The Winter Inn is a hotel located at 100 N. Lafayette Street in Greenville, Michigan. It was designated a Michigan State Historic Site in 1979 and listed on the National Register of Historic Places in 1980. The building is significant as a still-functioning example of a modest, locally owned hotel of a type once common in small towns like Greenville.

==History==

T.B. Winter, c1896

A string of different hotel buildings were constructed on this site beginning in 1850. These included two successive structures known as the Rossman House hotels, the Merritt House, and the Webster House (later renamed the Northern Hotel).
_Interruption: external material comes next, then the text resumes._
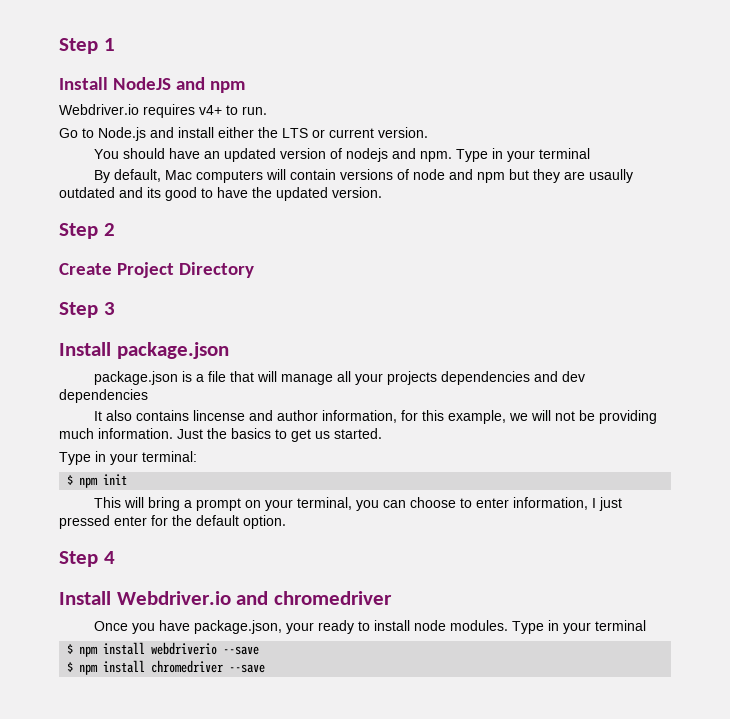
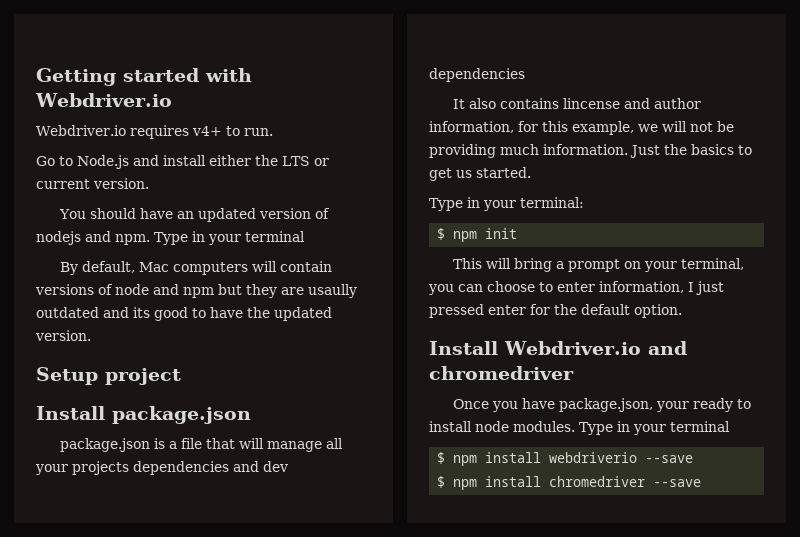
[59,38,115,54] [59,77,245,93] Step 1 // Install NodeJS and npm -> [36,68,252,86] [35,93,172,107] Getting started with Webdriver.io
[59,223,115,239] [59,262,254,278] [59,302,115,318] Step 2 // Create Project Directory // Step 3 -> [36,367,181,385] Setup project
[59,551,115,567] // Step 4 -> (682, 311) none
The Northern House was destroyed by fire in 1900, and its owner, Thomas B. Winter, then constructed the present building in 1901-02. He added a rear wing containing a dance hall in 1902-03. The Winter Inn served as a small, locally owned hotel under a string of owners until 1978, when it suffered a fire. After the fire, the inn was restored to its original 1902 appearance and reopened in 1980.

==Description==
The Winter Inn is a three-story, L-shaped red brick Late Victorian Vernacular hotel with a flat roof. The construction is generally utilitarian, with external decoration confined to brownstone beltcourses above the second and third story windows and a metal-bracketed cornice. Most windows are asymmetrically-arranged one-over-one sash windows, but three arched tripartite windows with leaded glass fanlights are arranged on the first floor. There is a double-door entrance at the canted corner.